Start of INPUT MATERIAL

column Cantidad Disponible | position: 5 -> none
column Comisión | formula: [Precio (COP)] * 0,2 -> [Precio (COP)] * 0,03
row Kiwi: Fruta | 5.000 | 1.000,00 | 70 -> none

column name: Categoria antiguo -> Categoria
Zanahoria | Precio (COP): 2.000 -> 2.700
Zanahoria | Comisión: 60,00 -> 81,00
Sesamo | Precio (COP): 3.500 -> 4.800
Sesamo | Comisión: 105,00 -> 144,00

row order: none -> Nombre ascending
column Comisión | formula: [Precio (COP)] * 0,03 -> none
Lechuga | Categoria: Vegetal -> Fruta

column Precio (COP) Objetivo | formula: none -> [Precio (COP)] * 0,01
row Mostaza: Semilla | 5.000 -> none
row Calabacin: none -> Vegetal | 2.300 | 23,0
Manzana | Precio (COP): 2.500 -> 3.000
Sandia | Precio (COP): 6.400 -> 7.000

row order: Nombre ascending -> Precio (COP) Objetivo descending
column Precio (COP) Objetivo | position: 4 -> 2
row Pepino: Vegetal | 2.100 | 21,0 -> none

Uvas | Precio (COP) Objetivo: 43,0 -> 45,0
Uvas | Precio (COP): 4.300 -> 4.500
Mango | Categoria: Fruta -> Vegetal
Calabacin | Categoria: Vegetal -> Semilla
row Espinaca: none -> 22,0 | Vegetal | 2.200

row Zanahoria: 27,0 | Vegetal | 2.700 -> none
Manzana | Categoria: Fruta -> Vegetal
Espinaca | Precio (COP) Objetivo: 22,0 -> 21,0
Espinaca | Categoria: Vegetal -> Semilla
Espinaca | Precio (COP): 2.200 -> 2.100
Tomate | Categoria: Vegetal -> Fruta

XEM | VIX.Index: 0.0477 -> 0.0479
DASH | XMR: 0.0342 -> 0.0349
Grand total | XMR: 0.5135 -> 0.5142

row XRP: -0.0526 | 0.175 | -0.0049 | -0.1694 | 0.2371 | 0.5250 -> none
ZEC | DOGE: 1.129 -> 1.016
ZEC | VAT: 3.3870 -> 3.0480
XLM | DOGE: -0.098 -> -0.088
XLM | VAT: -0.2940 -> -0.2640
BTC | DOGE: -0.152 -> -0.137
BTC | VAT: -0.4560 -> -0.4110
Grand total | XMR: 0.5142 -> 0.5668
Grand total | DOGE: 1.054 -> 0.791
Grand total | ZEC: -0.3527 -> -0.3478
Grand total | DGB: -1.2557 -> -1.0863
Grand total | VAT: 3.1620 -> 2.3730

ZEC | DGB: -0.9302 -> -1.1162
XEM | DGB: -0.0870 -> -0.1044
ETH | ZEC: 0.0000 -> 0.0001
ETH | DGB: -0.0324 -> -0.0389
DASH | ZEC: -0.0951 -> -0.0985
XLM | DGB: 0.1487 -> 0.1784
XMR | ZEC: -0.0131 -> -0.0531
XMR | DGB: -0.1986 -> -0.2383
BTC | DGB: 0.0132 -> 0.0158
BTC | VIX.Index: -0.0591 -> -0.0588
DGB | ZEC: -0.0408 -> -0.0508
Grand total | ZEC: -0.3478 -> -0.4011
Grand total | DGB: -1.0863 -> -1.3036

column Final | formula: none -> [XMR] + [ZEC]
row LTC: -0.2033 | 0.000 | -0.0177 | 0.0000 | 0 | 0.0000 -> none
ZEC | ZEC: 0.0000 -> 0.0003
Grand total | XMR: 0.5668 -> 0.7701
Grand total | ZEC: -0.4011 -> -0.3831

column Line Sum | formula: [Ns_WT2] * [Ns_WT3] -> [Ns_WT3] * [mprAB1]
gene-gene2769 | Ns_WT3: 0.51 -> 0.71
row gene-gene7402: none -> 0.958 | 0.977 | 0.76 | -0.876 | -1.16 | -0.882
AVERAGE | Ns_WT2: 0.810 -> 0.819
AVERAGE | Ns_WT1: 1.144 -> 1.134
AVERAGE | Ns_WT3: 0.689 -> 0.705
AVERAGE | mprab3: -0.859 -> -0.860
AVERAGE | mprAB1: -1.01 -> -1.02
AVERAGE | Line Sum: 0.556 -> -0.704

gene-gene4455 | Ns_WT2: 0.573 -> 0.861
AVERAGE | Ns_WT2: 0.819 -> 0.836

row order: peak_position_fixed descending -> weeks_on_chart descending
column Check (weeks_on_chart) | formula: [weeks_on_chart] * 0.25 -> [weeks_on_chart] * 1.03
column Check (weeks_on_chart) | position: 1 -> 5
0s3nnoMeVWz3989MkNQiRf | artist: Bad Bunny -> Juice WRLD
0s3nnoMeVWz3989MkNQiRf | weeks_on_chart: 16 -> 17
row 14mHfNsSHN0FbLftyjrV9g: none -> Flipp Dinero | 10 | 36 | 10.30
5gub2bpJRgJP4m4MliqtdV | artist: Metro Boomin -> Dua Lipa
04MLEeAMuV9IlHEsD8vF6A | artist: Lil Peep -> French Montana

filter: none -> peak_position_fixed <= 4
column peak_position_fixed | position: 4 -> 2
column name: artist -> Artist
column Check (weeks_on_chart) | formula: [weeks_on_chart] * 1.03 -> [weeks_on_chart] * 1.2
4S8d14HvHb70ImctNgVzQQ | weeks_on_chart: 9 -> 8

End of INPUT MATERIAL

ASSIGNMENT:
Please give the material above once more, unchanged.

EXERCISE ANSWER:
column Cantidad Disponible | position: 5 -> none
column Comisión | formula: [Precio (COP)] * 0,2 -> [Precio (COP)] * 0,03
row Kiwi: Fruta | 5.000 | 1.000,00 | 70 -> none

column name: Categoria antiguo -> Categoria
Zanahoria | Precio (COP): 2.000 -> 2.700
Zanahoria | Comisión: 60,00 -> 81,00
Sesamo | Precio (COP): 3.500 -> 4.800
Sesamo | Comisión: 105,00 -> 144,00

row order: none -> Nombre ascending
column Comisión | formula: [Precio (COP)] * 0,03 -> none
Lechuga | Categoria: Vegetal -> Fruta

column Precio (COP) Objetivo | formula: none -> [Precio (COP)] * 0,01
row Mostaza: Semilla | 5.000 -> none
row Calabacin: none -> Vegetal | 2.300 | 23,0
Manzana | Precio (COP): 2.500 -> 3.000
Sandia | Precio (COP): 6.400 -> 7.000

row order: Nombre ascending -> Precio (COP) Objetivo descending
column Precio (COP) Objetivo | position: 4 -> 2
row Pepino: Vegetal | 2.100 | 21,0 -> none

Uvas | Precio (COP) Objetivo: 43,0 -> 45,0
Uvas | Precio (COP): 4.300 -> 4.500
Mango | Categoria: Fruta -> Vegetal
Calabacin | Categoria: Vegetal -> Semilla
row Espinaca: none -> 22,0 | Vegetal | 2.200

row Zanahoria: 27,0 | Vegetal | 2.700 -> none
Manzana | Categoria: Fruta -> Vegetal
Espinaca | Precio (COP) Objetivo: 22,0 -> 21,0
Espinaca | Categoria: Vegetal -> Semilla
Espinaca | Precio (COP): 2.200 -> 2.100
Tomate | Categoria: Vegetal -> Fruta

XEM | VIX.Index: 0.0477 -> 0.0479
DASH | XMR: 0.0342 -> 0.0349
Grand total | XMR: 0.5135 -> 0.5142

row XRP: -0.0526 | 0.175 | -0.0049 | -0.1694 | 0.2371 | 0.5250 -> none
ZEC | DOGE: 1.129 -> 1.016
ZEC | VAT: 3.3870 -> 3.0480
XLM | DOGE: -0.098 -> -0.088
XLM | VAT: -0.2940 -> -0.2640
BTC | DOGE: -0.152 -> -0.137
BTC | VAT: -0.4560 -> -0.4110
Grand total | XMR: 0.5142 -> 0.5668
Grand total | DOGE: 1.054 -> 0.791
Grand total | ZEC: -0.3527 -> -0.3478
Grand total | DGB: -1.2557 -> -1.0863
Grand total | VAT: 3.1620 -> 2.3730

ZEC | DGB: -0.9302 -> -1.1162
XEM | DGB: -0.0870 -> -0.1044
ETH | ZEC: 0.0000 -> 0.0001
ETH | DGB: -0.0324 -> -0.0389
DASH | ZEC: -0.0951 -> -0.0985
XLM | DGB: 0.1487 -> 0.1784
XMR | ZEC: -0.0131 -> -0.0531
XMR | DGB: -0.1986 -> -0.2383
BTC | DGB: 0.0132 -> 0.0158
BTC | VIX.Index: -0.0591 -> -0.0588
DGB | ZEC: -0.0408 -> -0.0508
Grand total | ZEC: -0.3478 -> -0.4011
Grand total | DGB: -1.0863 -> -1.3036

column Final | formula: none -> [XMR] + [ZEC]
row LTC: -0.2033 | 0.000 | -0.0177 | 0.0000 | 0 | 0.0000 -> none
ZEC | ZEC: 0.0000 -> 0.0003
Grand total | XMR: 0.5668 -> 0.7701
Grand total | ZEC: -0.4011 -> -0.3831

column Line Sum | formula: [Ns_WT2] * [Ns_WT3] -> [Ns_WT3] * [mprAB1]
gene-gene2769 | Ns_WT3: 0.51 -> 0.71
row gene-gene7402: none -> 0.958 | 0.977 | 0.76 | -0.876 | -1.16 | -0.882
AVERAGE | Ns_WT2: 0.810 -> 0.819
AVERAGE | Ns_WT1: 1.144 -> 1.134
AVERAGE | Ns_WT3: 0.689 -> 0.705
AVERAGE | mprab3: -0.859 -> -0.860
AVERAGE | mprAB1: -1.01 -> -1.02
AVERAGE | Line Sum: 0.556 -> -0.704

gene-gene4455 | Ns_WT2: 0.573 -> 0.861
AVERAGE | Ns_WT2: 0.819 -> 0.836

row order: peak_position_fixed descending -> weeks_on_chart descending
column Check (weeks_on_chart) | formula: [weeks_on_chart] * 0.25 -> [weeks_on_chart] * 1.03
column Check (weeks_on_chart) | position: 1 -> 5
0s3nnoMeVWz3989MkNQiRf | artist: Bad Bunny -> Juice WRLD
0s3nnoMeVWz3989MkNQiRf | weeks_on_chart: 16 -> 17
row 14mHfNsSHN0FbLftyjrV9g: none -> Flipp Dinero | 10 | 36 | 10.30
5gub2bpJRgJP4m4MliqtdV | artist: Metro Boomin -> Dua Lipa
04MLEeAMuV9IlHEsD8vF6A | artist: Lil Peep -> French Montana

filter: none -> peak_position_fixed <= 4
column peak_position_fixed | position: 4 -> 2
column name: artist -> Artist
column Check (weeks_on_chart) | formula: [weeks_on_chart] * 1.03 -> [weeks_on_chart] * 1.2
4S8d14HvHb70ImctNgVzQQ | weeks_on_chart: 9 -> 8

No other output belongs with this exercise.